Arabie Saoudite – Houthis : La paix, non merci !

© Fournis par Journal d'Abidjan Le royaume, qui intervient militairement au Yémen depuis 2015, a fait plusieurs propositions, dont « un cessez-le-feu global dans tout le pays sous la supervision des Nations unies », a annoncé le gouvernement saoudien dans un communiqué. Ryad a également proposé de rouvrir l'aéroport de Sanaa, la capitale yéménite tenue par les rebelles, et de relancer les négociations politiques entre le gouvernement yéménite et les Houthis, est-il stipulé dans le texte.

« Nous voulons que les armes se taisent »

Les rebelles avaient récemment fait de l'ouverture de tout l'espace aérien et maritime du Yémen, sous contrôle saoudien, une condition préalable à tout processus de dialogue. « Nous voulons que les armes se taisent complètement », a déclaré à la presse le ministre saoudien des Affaires étrangères, le Prince Fayçal Ben Farhane, lors d'une conférence à Riyad. 

En avril 2020, la coalition militaire dirigée par l'Arabie saoudite qui combat les rebelles avait annoncé un cessez-le-feu temporaire au Yémen, pour empêcher la propagation du coronavirus, mais les rebelles houthis avaient déjà rejeté cette initiative, la qualifiant de manœuvre politique. Saluée par les Nations unies, la nouvelle proposition a également été bien accueillie par le gouvernement yéménite dans un communiqué émanant du ministère des Affaires étrangères, basé à Aden, port du sud-ouest du pays.

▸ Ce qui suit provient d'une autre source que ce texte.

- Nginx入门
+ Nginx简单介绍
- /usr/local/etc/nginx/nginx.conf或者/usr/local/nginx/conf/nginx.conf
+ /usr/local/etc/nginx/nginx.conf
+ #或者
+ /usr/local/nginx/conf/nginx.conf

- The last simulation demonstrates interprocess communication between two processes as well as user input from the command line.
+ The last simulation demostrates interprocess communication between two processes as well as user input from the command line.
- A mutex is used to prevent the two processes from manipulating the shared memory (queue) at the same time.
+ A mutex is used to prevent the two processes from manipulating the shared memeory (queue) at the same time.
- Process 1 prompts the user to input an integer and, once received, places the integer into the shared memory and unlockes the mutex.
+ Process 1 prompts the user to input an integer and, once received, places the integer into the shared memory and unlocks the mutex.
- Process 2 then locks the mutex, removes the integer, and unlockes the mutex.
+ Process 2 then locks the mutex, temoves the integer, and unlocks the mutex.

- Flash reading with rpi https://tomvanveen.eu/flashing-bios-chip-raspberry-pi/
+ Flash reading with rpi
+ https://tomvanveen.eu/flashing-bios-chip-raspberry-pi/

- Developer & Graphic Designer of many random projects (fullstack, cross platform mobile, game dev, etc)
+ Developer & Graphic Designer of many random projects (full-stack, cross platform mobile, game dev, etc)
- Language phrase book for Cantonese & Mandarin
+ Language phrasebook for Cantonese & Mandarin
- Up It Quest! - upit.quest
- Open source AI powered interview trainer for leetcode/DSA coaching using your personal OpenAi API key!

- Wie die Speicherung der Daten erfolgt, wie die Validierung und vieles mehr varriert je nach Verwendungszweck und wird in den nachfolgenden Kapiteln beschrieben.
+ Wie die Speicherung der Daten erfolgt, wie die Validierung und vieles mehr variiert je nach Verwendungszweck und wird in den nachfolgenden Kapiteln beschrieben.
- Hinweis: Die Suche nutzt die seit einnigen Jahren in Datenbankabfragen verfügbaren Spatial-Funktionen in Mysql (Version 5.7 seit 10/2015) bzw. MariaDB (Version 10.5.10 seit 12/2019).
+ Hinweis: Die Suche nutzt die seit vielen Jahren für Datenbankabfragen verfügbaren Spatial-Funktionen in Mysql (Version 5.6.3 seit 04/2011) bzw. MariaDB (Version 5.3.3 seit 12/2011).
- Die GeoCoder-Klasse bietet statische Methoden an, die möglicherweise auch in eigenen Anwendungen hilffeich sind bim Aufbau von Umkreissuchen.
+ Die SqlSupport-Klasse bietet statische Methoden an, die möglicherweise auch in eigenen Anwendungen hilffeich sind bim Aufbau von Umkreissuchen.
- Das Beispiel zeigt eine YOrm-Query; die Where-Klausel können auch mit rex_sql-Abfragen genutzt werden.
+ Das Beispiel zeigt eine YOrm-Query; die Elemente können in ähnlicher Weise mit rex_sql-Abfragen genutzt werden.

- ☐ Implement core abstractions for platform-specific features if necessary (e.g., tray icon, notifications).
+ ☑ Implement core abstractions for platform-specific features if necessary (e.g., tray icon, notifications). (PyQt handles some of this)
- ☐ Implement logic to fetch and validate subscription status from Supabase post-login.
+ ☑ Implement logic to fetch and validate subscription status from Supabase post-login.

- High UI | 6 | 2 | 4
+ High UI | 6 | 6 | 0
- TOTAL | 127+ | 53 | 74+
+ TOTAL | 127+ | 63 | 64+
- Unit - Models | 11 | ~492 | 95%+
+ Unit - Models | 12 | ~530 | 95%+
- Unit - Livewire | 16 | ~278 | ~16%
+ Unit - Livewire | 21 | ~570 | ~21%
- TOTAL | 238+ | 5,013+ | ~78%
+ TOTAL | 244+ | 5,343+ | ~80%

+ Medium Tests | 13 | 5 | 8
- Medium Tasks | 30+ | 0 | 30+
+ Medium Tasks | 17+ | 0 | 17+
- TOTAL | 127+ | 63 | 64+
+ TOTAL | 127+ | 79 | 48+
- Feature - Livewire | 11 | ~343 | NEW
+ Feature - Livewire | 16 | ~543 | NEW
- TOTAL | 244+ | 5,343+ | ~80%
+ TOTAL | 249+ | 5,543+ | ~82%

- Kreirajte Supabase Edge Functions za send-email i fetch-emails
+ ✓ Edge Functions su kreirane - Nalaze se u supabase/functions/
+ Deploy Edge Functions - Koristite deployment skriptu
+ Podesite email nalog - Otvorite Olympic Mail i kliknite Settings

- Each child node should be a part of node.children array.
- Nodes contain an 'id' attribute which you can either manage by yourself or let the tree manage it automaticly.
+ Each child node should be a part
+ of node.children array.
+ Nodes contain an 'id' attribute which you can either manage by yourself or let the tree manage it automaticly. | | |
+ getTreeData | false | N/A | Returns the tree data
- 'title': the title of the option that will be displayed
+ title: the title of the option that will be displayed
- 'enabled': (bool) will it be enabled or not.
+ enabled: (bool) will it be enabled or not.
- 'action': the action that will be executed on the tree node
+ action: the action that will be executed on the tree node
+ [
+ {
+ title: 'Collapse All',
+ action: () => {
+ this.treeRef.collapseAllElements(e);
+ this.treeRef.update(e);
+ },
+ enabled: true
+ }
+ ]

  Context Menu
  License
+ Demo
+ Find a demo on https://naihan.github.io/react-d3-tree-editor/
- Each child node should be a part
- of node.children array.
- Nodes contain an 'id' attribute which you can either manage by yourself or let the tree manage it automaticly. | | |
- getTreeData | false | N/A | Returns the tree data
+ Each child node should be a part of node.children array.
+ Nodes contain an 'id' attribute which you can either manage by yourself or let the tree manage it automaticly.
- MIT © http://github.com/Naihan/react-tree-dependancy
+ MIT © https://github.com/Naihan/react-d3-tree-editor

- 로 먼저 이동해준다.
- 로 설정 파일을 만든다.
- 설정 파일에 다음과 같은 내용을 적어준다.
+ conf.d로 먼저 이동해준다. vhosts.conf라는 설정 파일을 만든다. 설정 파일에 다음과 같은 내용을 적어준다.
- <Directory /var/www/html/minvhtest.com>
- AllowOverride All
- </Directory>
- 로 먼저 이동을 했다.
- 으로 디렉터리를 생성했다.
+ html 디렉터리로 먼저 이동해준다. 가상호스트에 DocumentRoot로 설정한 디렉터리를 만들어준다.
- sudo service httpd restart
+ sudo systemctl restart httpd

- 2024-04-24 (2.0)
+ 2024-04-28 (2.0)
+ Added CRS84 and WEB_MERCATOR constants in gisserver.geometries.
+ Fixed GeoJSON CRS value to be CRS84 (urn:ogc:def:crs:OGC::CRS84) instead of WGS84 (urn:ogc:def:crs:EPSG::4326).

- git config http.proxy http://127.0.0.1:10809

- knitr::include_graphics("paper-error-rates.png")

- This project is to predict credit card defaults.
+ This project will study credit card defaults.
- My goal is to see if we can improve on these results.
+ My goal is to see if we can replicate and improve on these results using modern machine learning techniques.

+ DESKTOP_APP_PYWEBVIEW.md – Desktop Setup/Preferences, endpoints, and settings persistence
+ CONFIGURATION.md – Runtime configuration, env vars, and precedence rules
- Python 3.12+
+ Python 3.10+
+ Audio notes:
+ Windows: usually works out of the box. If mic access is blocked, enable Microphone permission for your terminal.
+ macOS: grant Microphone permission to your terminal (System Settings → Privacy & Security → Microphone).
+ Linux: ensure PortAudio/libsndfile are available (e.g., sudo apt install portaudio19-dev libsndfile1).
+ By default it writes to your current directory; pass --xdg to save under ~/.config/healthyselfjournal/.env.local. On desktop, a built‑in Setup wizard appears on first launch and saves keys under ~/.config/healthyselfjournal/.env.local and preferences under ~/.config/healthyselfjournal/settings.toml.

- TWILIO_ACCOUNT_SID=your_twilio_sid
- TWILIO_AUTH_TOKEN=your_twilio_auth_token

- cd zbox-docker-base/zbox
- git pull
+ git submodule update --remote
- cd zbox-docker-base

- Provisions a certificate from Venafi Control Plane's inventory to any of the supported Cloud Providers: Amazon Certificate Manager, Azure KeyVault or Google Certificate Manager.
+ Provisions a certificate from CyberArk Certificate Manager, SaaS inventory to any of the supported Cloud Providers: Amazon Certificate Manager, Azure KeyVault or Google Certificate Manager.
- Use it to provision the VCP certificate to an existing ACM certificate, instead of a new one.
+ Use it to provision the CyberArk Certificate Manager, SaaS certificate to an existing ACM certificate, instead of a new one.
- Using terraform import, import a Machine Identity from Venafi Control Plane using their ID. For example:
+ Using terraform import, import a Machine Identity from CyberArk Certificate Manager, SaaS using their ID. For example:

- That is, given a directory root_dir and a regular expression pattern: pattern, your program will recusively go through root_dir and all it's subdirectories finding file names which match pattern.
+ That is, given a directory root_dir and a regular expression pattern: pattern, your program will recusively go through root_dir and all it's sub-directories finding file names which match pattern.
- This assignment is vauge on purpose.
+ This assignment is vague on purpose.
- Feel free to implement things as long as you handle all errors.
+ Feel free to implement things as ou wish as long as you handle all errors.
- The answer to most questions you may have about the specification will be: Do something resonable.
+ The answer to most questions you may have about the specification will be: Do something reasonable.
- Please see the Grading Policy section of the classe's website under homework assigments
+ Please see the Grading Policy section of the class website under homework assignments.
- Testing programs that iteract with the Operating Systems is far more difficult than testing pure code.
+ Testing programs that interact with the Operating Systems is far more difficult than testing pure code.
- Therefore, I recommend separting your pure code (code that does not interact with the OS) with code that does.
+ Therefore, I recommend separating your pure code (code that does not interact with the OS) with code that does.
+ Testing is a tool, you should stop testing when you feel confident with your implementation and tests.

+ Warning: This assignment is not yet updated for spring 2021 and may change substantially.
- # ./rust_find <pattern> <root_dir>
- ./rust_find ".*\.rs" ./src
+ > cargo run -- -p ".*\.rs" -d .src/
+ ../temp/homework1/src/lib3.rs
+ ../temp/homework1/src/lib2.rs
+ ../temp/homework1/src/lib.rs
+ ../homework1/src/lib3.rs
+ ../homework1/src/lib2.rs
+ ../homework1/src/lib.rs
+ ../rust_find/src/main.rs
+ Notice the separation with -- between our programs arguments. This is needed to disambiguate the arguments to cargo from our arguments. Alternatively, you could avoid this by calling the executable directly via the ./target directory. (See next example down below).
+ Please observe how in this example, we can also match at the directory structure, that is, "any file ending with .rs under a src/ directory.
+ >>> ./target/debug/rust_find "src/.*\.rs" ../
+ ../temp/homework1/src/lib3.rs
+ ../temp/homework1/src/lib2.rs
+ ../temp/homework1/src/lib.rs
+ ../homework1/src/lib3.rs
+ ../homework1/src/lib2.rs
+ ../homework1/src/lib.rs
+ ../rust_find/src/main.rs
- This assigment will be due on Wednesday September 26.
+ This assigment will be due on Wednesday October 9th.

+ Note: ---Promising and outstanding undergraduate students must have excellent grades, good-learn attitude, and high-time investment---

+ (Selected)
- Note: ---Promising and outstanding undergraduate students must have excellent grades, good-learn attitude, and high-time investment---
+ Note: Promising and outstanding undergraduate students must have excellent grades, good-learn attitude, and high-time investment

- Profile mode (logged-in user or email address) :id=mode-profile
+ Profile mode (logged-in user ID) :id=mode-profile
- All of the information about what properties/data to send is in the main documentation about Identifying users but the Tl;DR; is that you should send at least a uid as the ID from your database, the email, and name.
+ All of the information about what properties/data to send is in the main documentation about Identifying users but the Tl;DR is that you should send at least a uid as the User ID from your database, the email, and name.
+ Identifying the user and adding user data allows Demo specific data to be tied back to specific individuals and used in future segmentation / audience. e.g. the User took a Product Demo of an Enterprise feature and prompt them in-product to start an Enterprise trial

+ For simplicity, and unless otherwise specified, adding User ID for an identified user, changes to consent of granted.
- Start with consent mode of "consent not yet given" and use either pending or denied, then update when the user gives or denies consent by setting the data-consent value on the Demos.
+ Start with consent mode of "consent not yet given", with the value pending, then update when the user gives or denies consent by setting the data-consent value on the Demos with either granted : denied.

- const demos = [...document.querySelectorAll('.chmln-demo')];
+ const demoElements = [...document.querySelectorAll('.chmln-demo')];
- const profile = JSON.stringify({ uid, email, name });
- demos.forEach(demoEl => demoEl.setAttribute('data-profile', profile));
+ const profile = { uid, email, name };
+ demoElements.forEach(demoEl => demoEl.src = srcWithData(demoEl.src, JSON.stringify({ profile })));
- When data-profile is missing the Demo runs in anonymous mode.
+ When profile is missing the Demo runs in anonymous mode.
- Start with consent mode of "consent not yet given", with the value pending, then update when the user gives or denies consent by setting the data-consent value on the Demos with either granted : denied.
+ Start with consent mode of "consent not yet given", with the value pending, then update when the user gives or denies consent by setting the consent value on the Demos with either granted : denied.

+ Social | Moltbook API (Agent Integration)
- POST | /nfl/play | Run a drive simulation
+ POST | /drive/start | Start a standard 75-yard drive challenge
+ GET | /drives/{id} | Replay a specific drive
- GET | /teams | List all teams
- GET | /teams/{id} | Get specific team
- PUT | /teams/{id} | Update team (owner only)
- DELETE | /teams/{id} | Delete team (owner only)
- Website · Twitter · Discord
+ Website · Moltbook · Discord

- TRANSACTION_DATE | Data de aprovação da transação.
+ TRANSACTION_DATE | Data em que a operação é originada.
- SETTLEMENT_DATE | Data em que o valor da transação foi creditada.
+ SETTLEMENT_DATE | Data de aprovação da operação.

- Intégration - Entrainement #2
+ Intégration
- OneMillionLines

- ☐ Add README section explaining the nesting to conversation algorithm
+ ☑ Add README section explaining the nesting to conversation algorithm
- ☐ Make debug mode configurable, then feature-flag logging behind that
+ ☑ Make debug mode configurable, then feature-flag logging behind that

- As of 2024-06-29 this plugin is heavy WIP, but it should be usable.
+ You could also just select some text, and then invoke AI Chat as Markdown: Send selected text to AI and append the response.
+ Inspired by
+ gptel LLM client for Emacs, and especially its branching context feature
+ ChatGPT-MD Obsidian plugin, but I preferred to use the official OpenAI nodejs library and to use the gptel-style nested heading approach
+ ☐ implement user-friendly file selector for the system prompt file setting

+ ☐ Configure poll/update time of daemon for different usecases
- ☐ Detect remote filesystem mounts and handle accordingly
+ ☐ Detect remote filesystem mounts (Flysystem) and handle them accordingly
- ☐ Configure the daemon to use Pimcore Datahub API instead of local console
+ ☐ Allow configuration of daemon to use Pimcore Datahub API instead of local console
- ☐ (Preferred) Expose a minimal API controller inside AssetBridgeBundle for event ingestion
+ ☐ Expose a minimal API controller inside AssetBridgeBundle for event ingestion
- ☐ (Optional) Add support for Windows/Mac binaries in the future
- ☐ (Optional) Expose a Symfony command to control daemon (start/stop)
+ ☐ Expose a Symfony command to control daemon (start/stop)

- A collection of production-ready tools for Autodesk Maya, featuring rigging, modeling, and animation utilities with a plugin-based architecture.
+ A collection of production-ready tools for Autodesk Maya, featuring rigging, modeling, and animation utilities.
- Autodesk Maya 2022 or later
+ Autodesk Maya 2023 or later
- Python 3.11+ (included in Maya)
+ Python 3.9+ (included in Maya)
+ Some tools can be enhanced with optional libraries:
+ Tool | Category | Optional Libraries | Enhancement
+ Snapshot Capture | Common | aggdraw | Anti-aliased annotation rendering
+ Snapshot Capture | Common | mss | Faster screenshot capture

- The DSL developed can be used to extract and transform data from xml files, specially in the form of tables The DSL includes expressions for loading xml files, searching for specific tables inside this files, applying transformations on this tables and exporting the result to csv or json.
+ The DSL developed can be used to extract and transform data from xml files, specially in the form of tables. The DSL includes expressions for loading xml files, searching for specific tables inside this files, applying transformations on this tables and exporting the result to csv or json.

Les Houthis ont en revanche estimé que ce projet ne proposait « rien de neuf », dans la mesure où il ne répondait pas à leur demande d'une levée complète du blocus sur l'aéroport de Sanaa et le port de Hodeïdah.

« L'Arabie saoudite doit annoncer la fin de l'agression et lever complètement le blocus (sur le Yémen), car mettre en avant des idées discutées depuis plus d'un an n'a rien de nouveau », a déclaré un porte-parole des rebelles, Mohammed Abdelsalam.

L'Arabie saoudite fait l'objet de pressions croissantes pour mettre fin à ce conflit, alors que le nouveau Président américain Joe Biden a retiré le soutien des États-Unis à cette campagne militaire, à l'origine de ce que les Nations Unies décrivent comme la pire catastrophe humanitaire actuelle.